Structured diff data
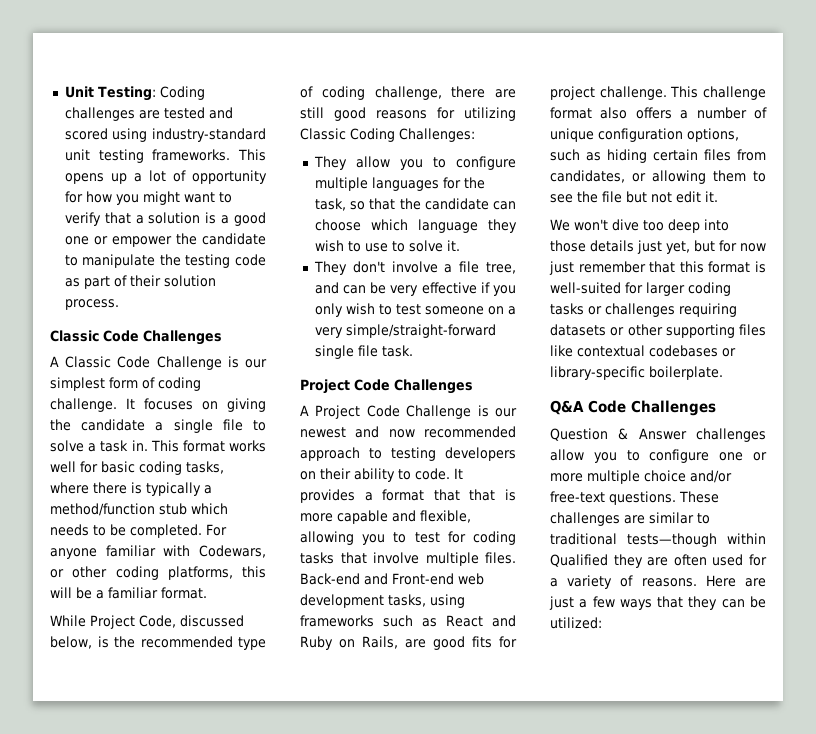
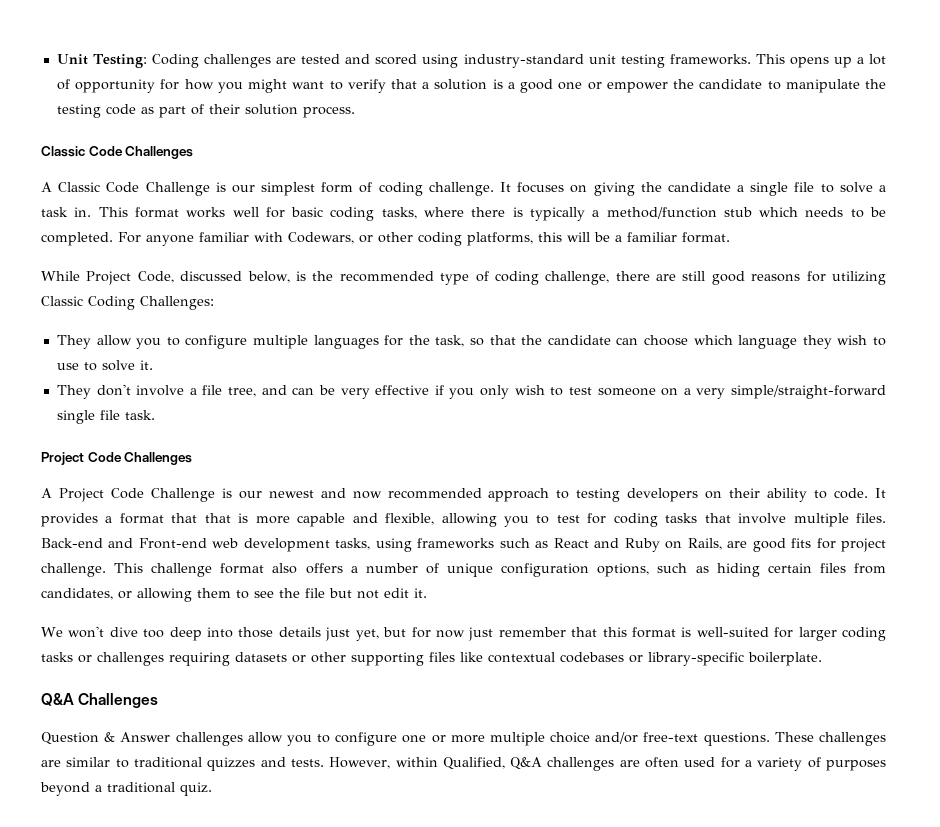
- Q&A Code Challenges
+ Q&A Challenges
- These challenges are similar to traditional tests—though within Qualified they are often used for a variety of reasons. Here are just a few ways that they can be utilized:
+ These challenges are similar to traditional quizzes and tests. However, within Qualified, Q&A challenges are often used for a variety of purposes beyond a traditional quiz.

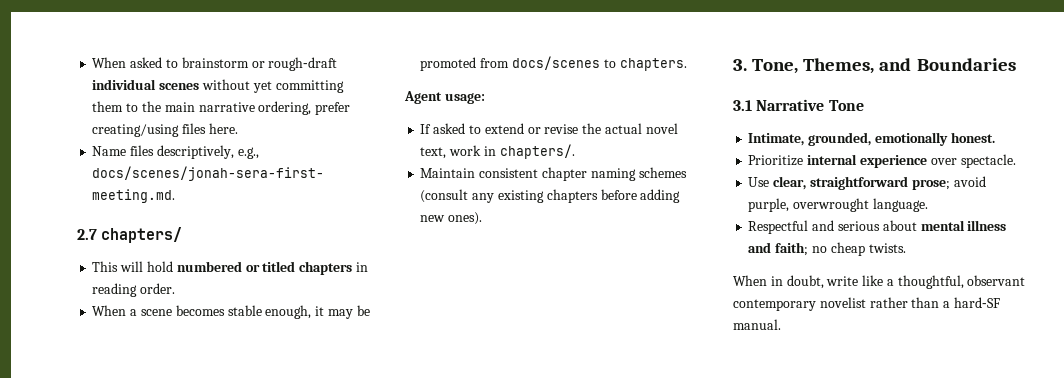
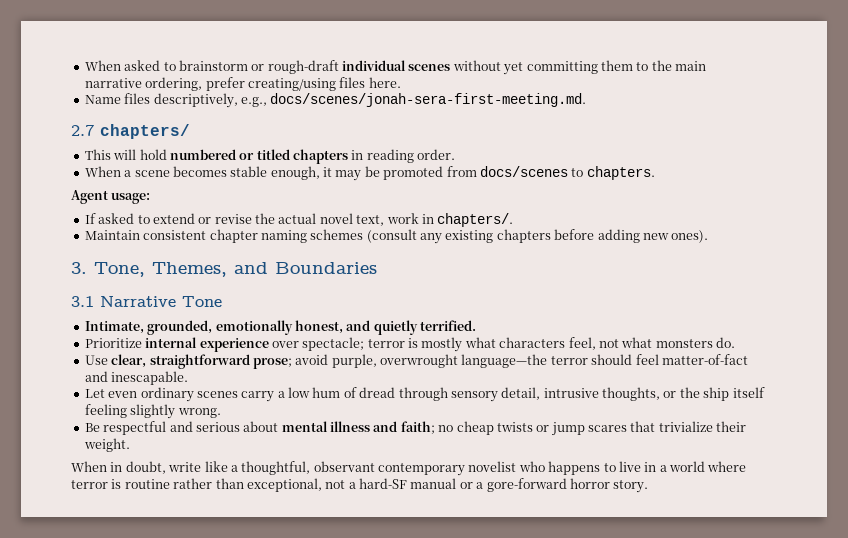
- Intimate, grounded, emotionally honest.
+ Intimate, grounded, emotionally honest, and quietly terrified.
- Prioritize internal experience over spectacle.
+ Prioritize internal experience over spectacle; terror is mostly what characters feel, not what monsters do.
- Use clear, straightforward prose; avoid purple, overwrought language.
- Respectful and serious about mental illness and faith; no cheap twists.
+ Use clear, straightforward prose; avoid purple, overwrought language—the terror should feel matter-of-fact and inescapable.
+ Let even ordinary scenes carry a low hum of dread through sensory detail, intrusive thoughts, or the ship itself feeling slightly wrong.
+ Be respectful and serious about mental illness and faith; no cheap twists or jump scares that trivialize their weight.
- When in doubt, write like a thoughtful, observant contemporary novelist rather than a hard‑SF manual.
+ When in doubt, write like a thoughtful, observant contemporary novelist who happens to live in a world where terror is routine rather than exceptional, not a hard‑SF manual or a gore-forward horror story.

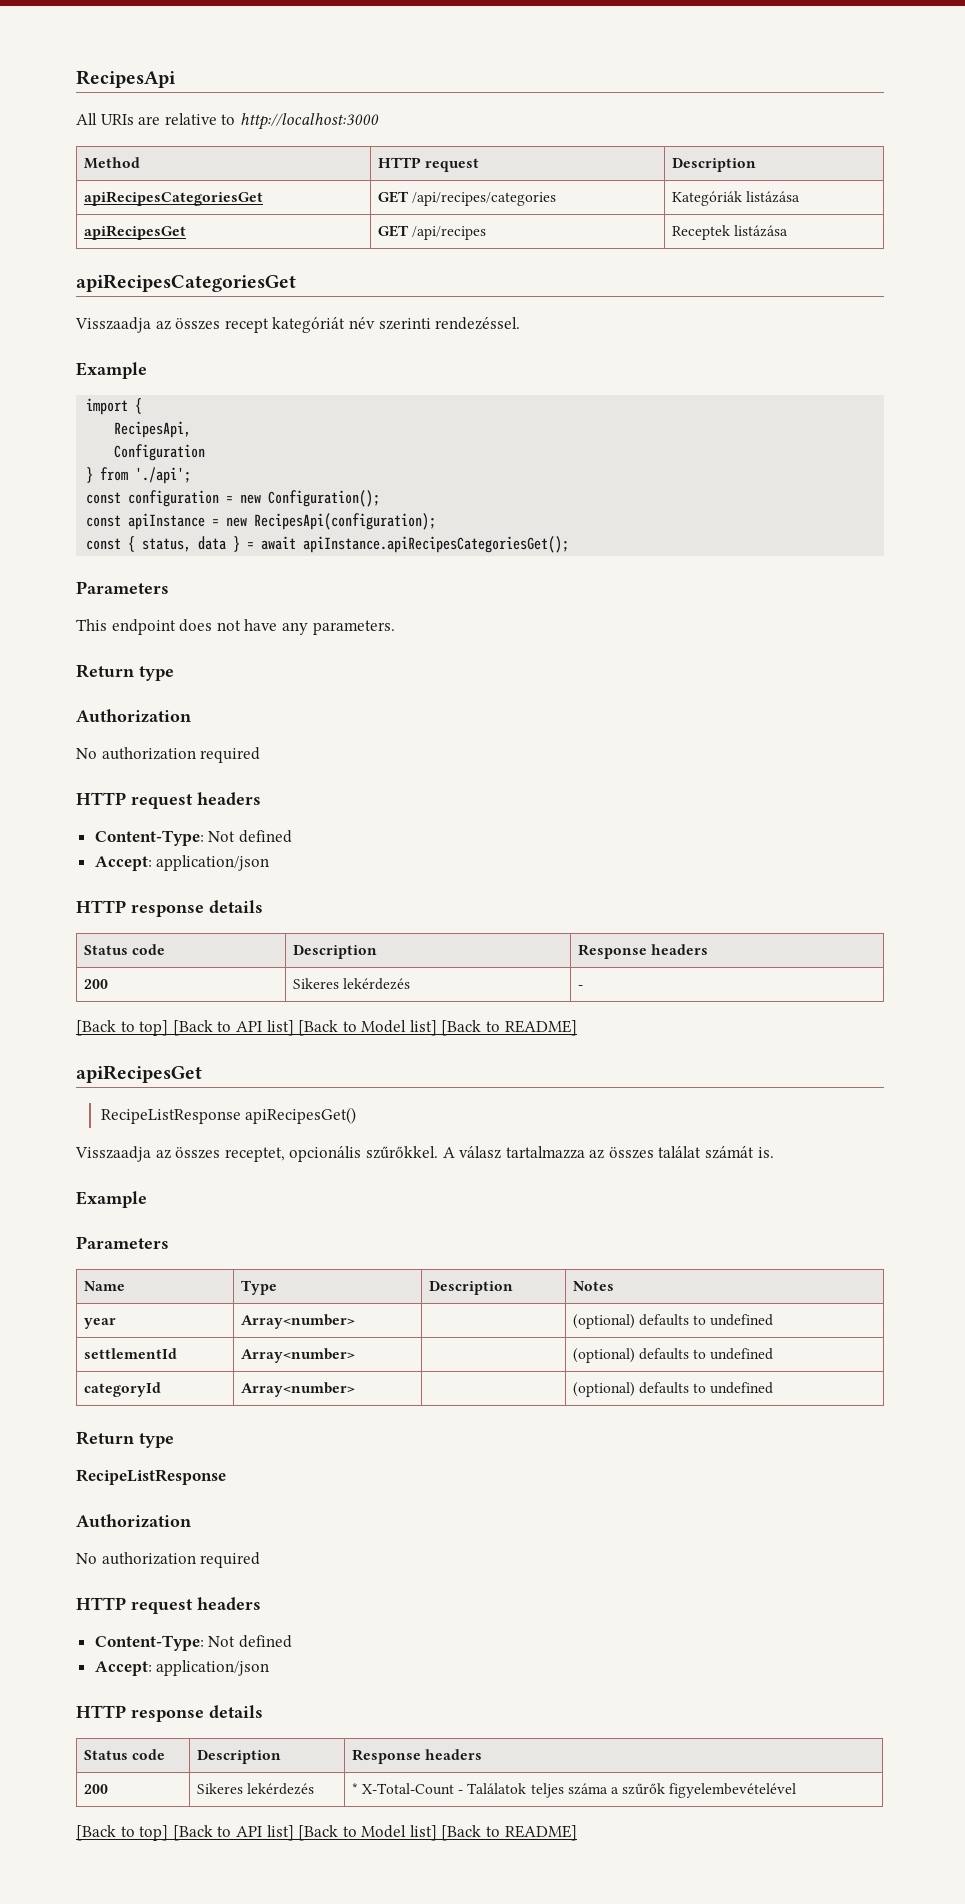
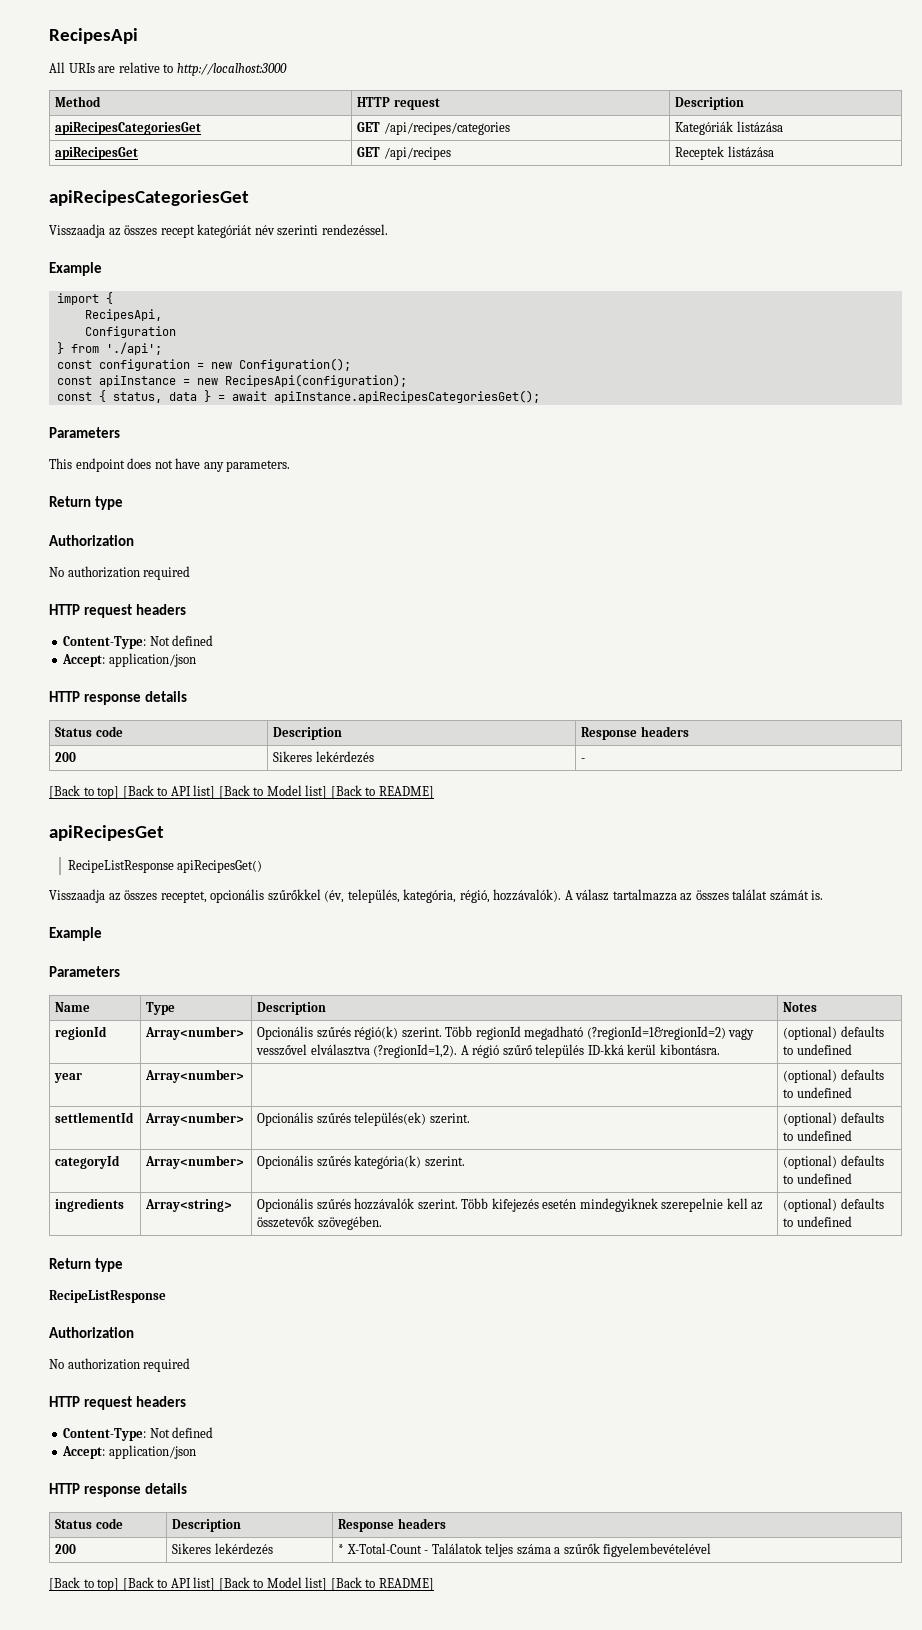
- Visszaadja az összes receptet, opcionális szűrőkkel.
+ Visszaadja az összes receptet, opcionális szűrőkkel (év, település, kategória, régió, hozzávalók).
+ regionId | Array<number> | Opcionális szűrés régió(k) szerint. Több regionId megadható (?regionId=1&regionId=2) vagy vesszővel elválasztva (?regionId=1,2). A régió szűrő település ID-kká kerül kibontásra. | (optional) defaults to undefined
- settlementId | Array<number> | | (optional) defaults to undefined
+ settlementId | Array<number> | Opcionális szűrés település(ek) szerint. | (optional) defaults to undefined
- categoryId | Array<number> | | (optional) defaults to undefined
+ categoryId | Array<number> | Opcionális szűrés kategória(k) szerint. | (optional) defaults to undefined
+ ingredients | Array<string> | Opcionális szűrés hozzávalók szerint. Több kifejezés esetén mindegyiknek szerepelnie kell az összetevők szövegében. | (optional) defaults to undefined

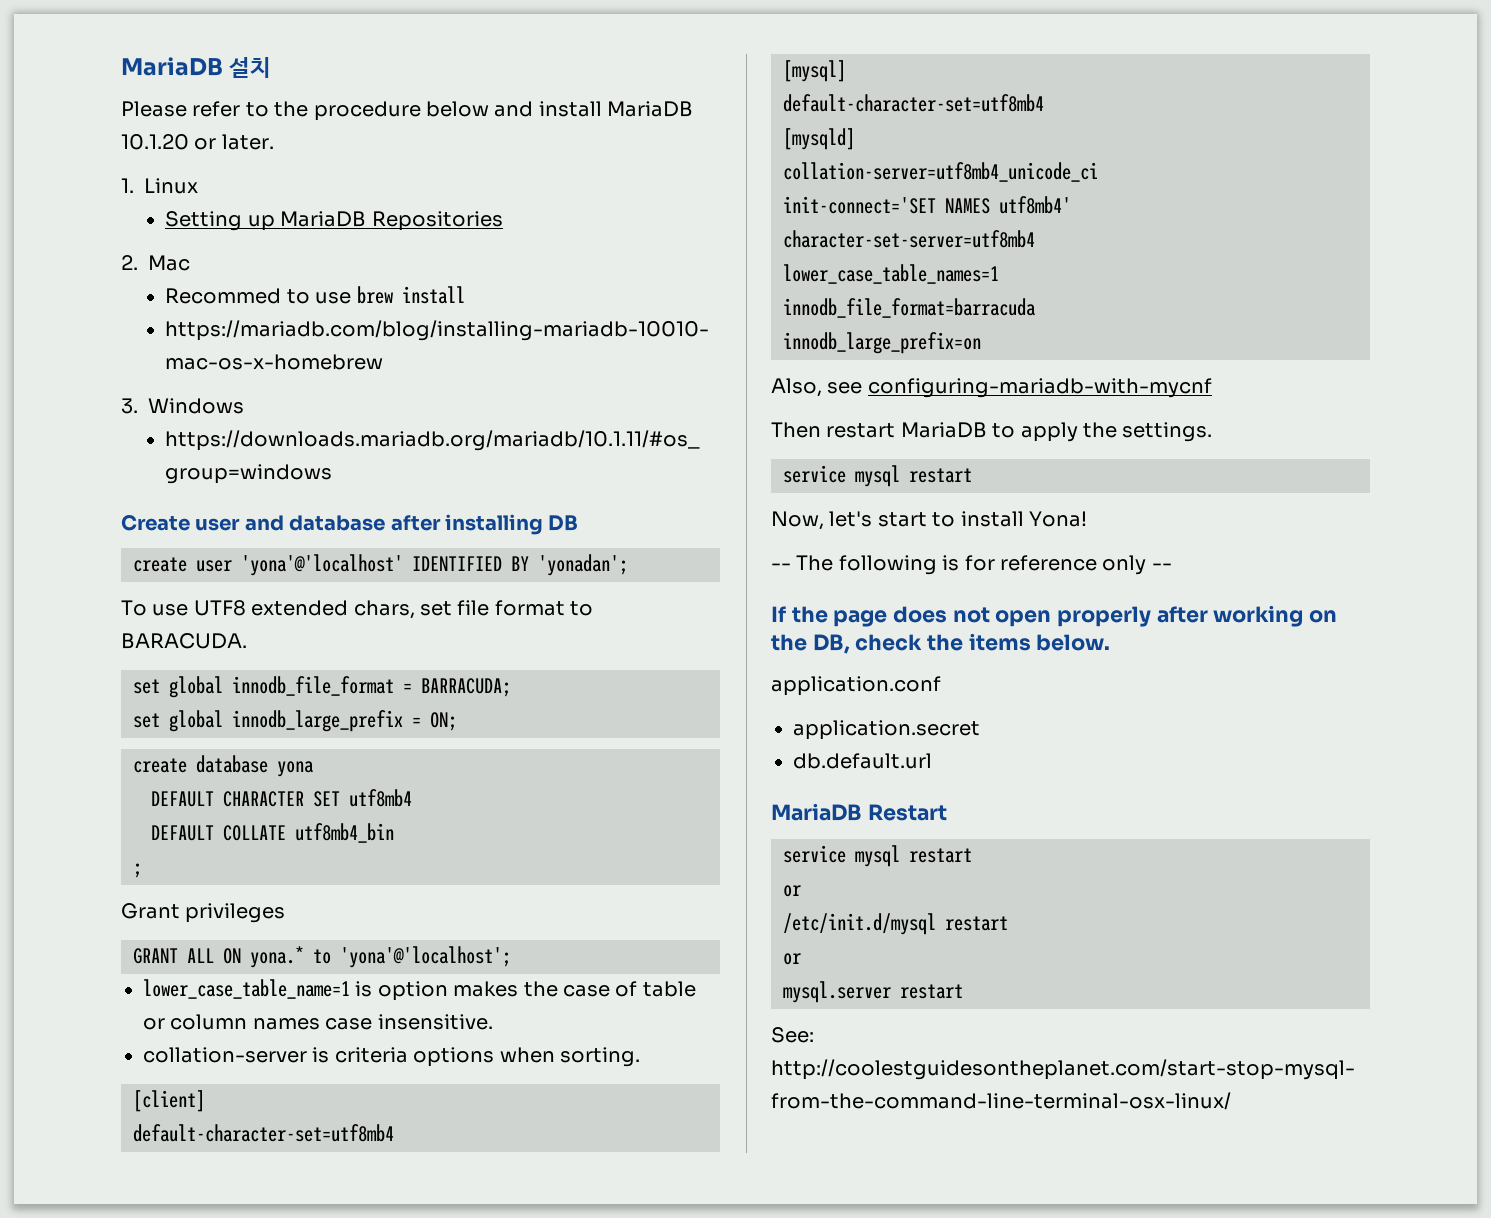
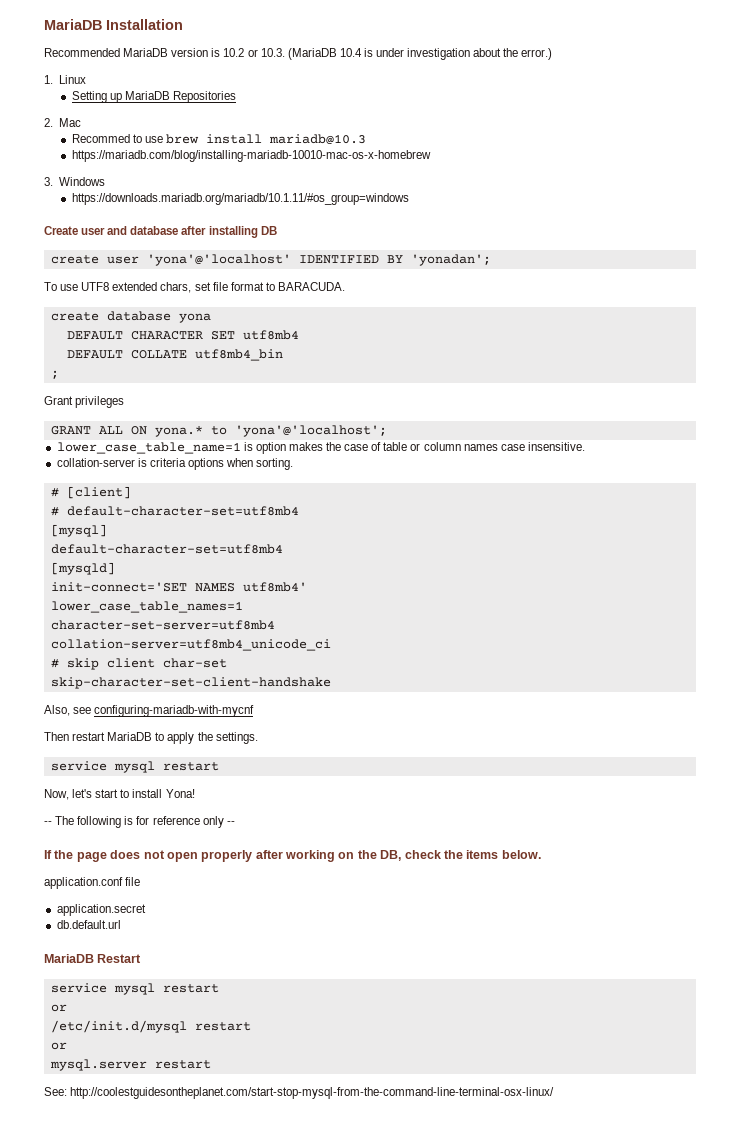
- MariaDB 설치
- Please refer to the procedure below and install MariaDB 10.1.20 or later.
+ MariaDB Installation
+ Recommended MariaDB version is 10.2 or 10.3. (MariaDB 10.4 is under investigation about the error.)
- Recommed to use brew install
+ Recommed to use brew install mariadb@10.3
- set global innodb_file_format = BARRACUDA;
- set global innodb_large_prefix = ON;
- [client]
- default-character-set=utf8mb4
+ # [client]
+ # default-character-set=utf8mb4
- collation-server=utf8mb4_unicode_ci
+ lower_case_table_names=1
- lower_case_table_names=1
- innodb_file_format=barracuda
- innodb_large_prefix=on
+ collation-server=utf8mb4_unicode_ci
+ # skip client char-set
+ skip-character-set-client-handshake
- application.conf
+ application.conf file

EXERCISE DIRECTIONS |
Which part of the entries opens with the line containing "trivialize their weight." and closes with the line containing "kategória(k) szerint. | (optional) defaults to undefined"? Output that part exactly, ends included, pictures excluded.

RESULT |
+ Be respectful and serious about mental illness and faith; no cheap twists or jump scares that trivialize their weight.
- When in doubt, write like a thoughtful, observant contemporary novelist rather than a hard‑SF manual.
+ When in doubt, write like a thoughtful, observant contemporary novelist who happens to live in a world where terror is routine rather than exceptional, not a hard‑SF manual or a gore-forward horror story.

- Visszaadja az összes receptet, opcionális szűrőkkel.
+ Visszaadja az összes receptet, opcionális szűrőkkel (év, település, kategória, régió, hozzávalók).
+ regionId | Array<number> | Opcionális szűrés régió(k) szerint. Több regionId megadható (?regionId=1&regionId=2) vagy vesszővel elválasztva (?regionId=1,2). A régió szűrő település ID-kká kerül kibontásra. | (optional) defaults to undefined
- settlementId | Array<number> | | (optional) defaults to undefined
+ settlementId | Array<number> | Opcionális szűrés település(ek) szerint. | (optional) defaults to undefined
- categoryId | Array<number> | | (optional) defaults to undefined
+ categoryId | Array<number> | Opcionális szűrés kategória(k) szerint. | (optional) defaults to undefined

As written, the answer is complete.